Por ejemplo, Filmin, una web española que apuesta por el visionado directamente en Internet y en tiempo real, lo que se conoce como "streaming". Para lo que proponen o bien una tarifa por película –que supone entre dos o tres euros– o bien una tarifa plana –15 euros mensual o 30 trimestral– para poder visionar las cerca de cuatrocientas películas que actualmente tienen en catálogo y que resulta especialmente interesante para los aficionados al tipo de cine que difícilmente se puede ver en las típicas salas cinematográficas, excesivamente condicionadas por los contratos leoninos de las grandes productoras norteamericanas y los gustos convencionales de un público con poca cultura cinematográfica.
Este es un servicio perfecto para el aficionado cinematográfico que puede disfrutar de una película en cualquier momento, en cualquier país, con una alta calidad, a un precio razonable (salvo para los cutres abonados al dogma del "gratis total" a cualquier precio) y en multitud de dispositivos, desde el ordenador al iPhone o el iPad (no es por casualidad que Jobs haya apostado por este dispositivo, al que se ha criticado su pasividad frente al notebook pero que resulta ideal precisamente para el consumo cultural, tanto de periódicos, libros, música y, por supuesto, películas)
Otras webs especializadas como videoclubs online son Cineclick, Filmotech, Facilvision. O la cadena de televisión por Internet, Adnstream, que a cambio de publicidad pone un gran catálogo de todo tipo de contenido audiovisual a disposición del internauta.

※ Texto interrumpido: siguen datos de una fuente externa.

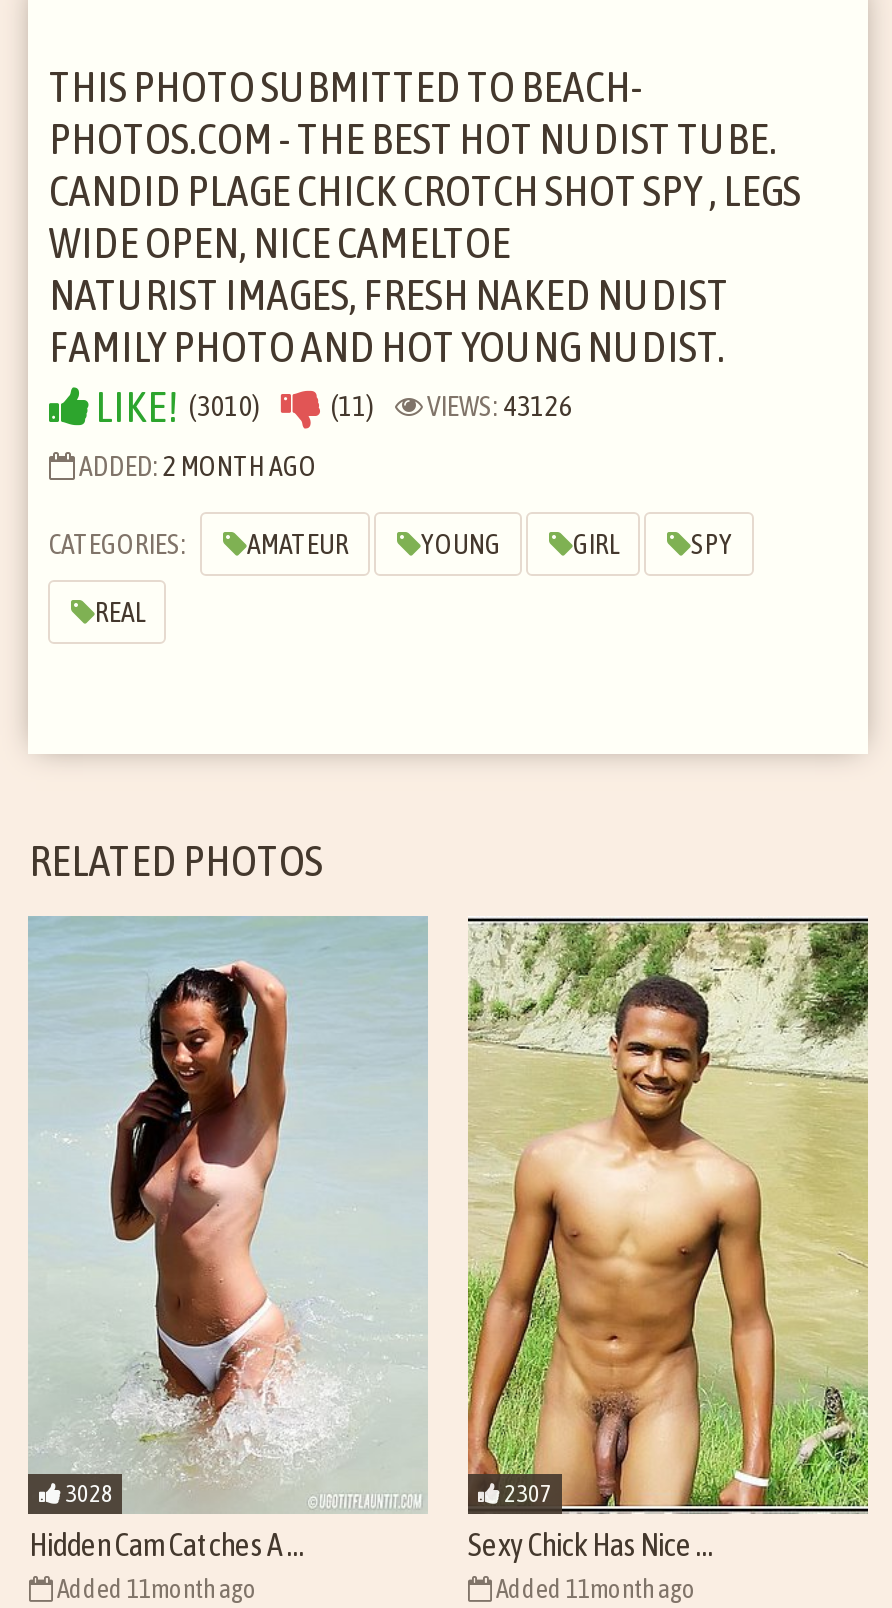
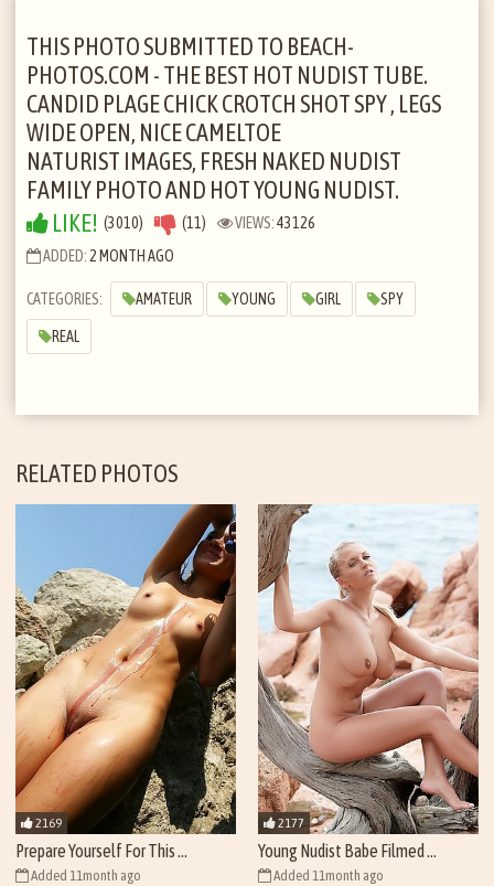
[28,916,428,1514] [image] | 3028 -> [14,503,237,835] [image] | 2169
[466,916,870,1514] [image] | 2307 -> [257,504,480,834] [image] | 2177
[29,1526,305,1562] Hidden Cam Catches A ... -> [16,841,188,860] Prepare Yourself For This ...
[468,1526,714,1562] Sexy Chick Has Nice ... -> [258,841,437,860] Young Nudist Babe Filmed ...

Algunas grandes compañías ya se han dado cuenta, como Sony que ha llevado a cabo el servicio Mubi, un Festival de Cine sin fin, que permite ver películas en streaming a un precio que ronda los tres euros por película y los doce para una tarifa plana mensual, en una oferta cinematográfica que está comprometida con la calidad en la doble vertiente de la imagen y la atención que presta al cine de autor. Hay vida para el cine más allá de los cines.